Quantitative Apptitude - Average Online Test 10

The average age of the boys in the class is twice the number of girls in the class. Given that the ratio of boys to girls is 5:1, we can assume that there are 30 boys and 6 girls in the class. Since the average age of the boys is twice the number of girls, we can calculate the total age of the boys by multiplying the average age by the number of boys, which is 2 * 6 = 12. Therefore, the total age of the boys in the class is 12 * 30 = 360.

The average age of the class is 15 years, which means the total age of all the students combined is 39 * 15 = 585 years. When the age of the teacher is included, the average increases by 3 months, which is equivalent to 1/4 of a year. So, the new average age becomes 15 + 1/4 = 15.25 years. The total age of all the students and the teacher combined is now 40 * 15.25 = 610 years. The age of the teacher can be found by subtracting the total age of the students from the total age of the class, which is 610 - 585 = 25 years.

If the average age of 36 students in a group is 14 years, then the total age of all the students combined is 36 * 14 = 504 years. When the teacher's age is included, the average increases by one. This means that the total age of all the students and the teacher combined is now 505 years. Since the teacher's age is the difference between the two totals, the teacher's age is 505 - 504 = 1 year. Therefore, the teacher's age is 51 years.

The original expenditure of the mess was 420. This can be determined by setting up an equation based on the given information. Let the original expenditure per day be x. The total expenditure before the admission of new students is 35x. After the admission of 7 new students, the total expenditure becomes (35+7)(x+42). The average expenditure per head before the admission is 35x/35 = x. After the admission, the average expenditure per head becomes (35+7)(x+42)/42 = x-1. Solving these equations, we get x = 420, which is the original expenditure of the mess.

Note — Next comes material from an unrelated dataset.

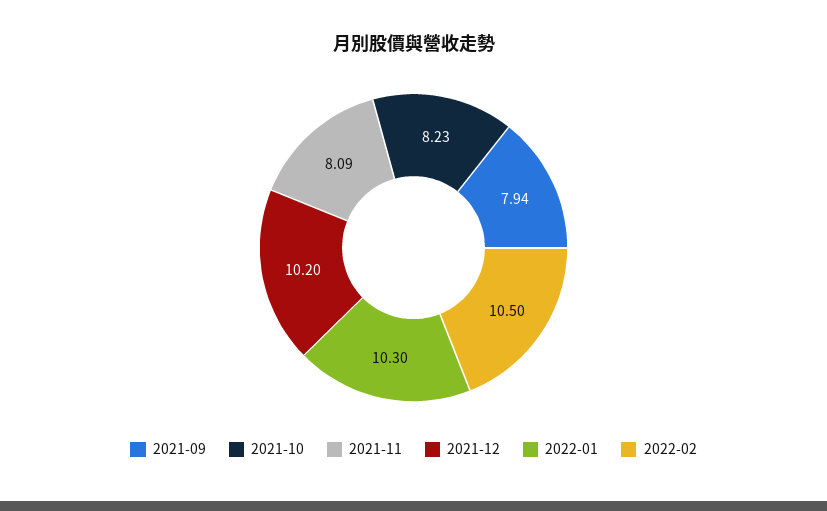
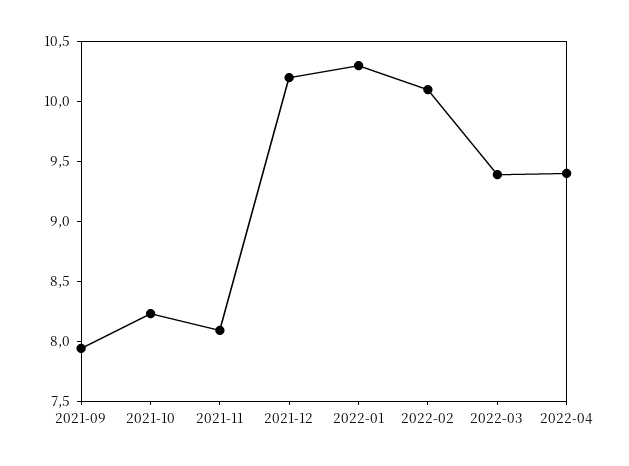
2022-02: 10.5 -> 10.1
2022-03: none -> 9.4
2022-04: none -> 9.4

The average speed of the train during the whole journey can be found by taking the total distance traveled and dividing it by the total time taken. The train travels a distance of 778 km from A to B at a speed of 84 km/h, which takes 778/84 = 9.26 hours. The return journey from B to A is also 778 km, but at a speed of 56 km/h, which takes 778/56 = 13.89 hours. Therefore, the total time taken for the whole journey is 9.26 + 13.89 = 23.15 hours. The average speed is then calculated as the total distance (1556 km) divided by the total time (23.15 hours), which is 1556/23.15 = 67.2 km/h.

In order to find the average after the 17th inning, we need to consider the average before the 17th inning. Since the batsman increased his average by 3 runs after the 17th inning, we can subtract 3 from the average before the 17th inning to find the new average. Therefore, the average after the 17th inning is 39.

When the average weight of the oarsmen increases by 1.8 Kgs, it means that the total weight of the oarsmen has increased by 10 x 1.8 = 18 Kgs. Since one crew member weighing 53 Kgs is replaced by a new man, the weight of the new man can be found by subtracting 18 from 53. Therefore, the weight of the new man is 53 - 18 = 35 Kgs.

In order to increase his average by 6 runs, the cricketer must have scored a total of 6 x 11 = 66 runs in the 11 innings. Since he scored 108 runs in the 11th inning, his previous total score for the 10 innings must have been 108 - 66 = 42 runs. Therefore, his average for the 10 innings was 42/10 = 4.2 runs per inning. Adding the 6 runs increase, his new average is (4.2 + 6) = 10.2 runs per inning, which can be rounded to 48.

When the pupil's marks were wrongly entered as 83 instead of 63, the average marks for the class increased by half. This means that the pupil's marks were 20 more than they should have been (83 - 63 = 20). Since the average increased by half, this means that there must have been 40 pupils in the class (20 x 2 = 40). Therefore, the correct answer is 40.

The average of the eight numbers is 14, which means that the sum of all eight numbers is 8 multiplied by 14, which equals 112. The average of six of these numbers is 16, which means that the sum of these six numbers is 6 multiplied by 16, which equals 96. To find the sum of the remaining two numbers, we subtract the sum of the six numbers from the sum of all eight numbers: 112 - 96 = 16. Since there are two remaining numbers, we divide the sum by 2 to find the average, which is 16 divided by 2, equaling 8. Therefore, the average of the remaining two numbers is 8.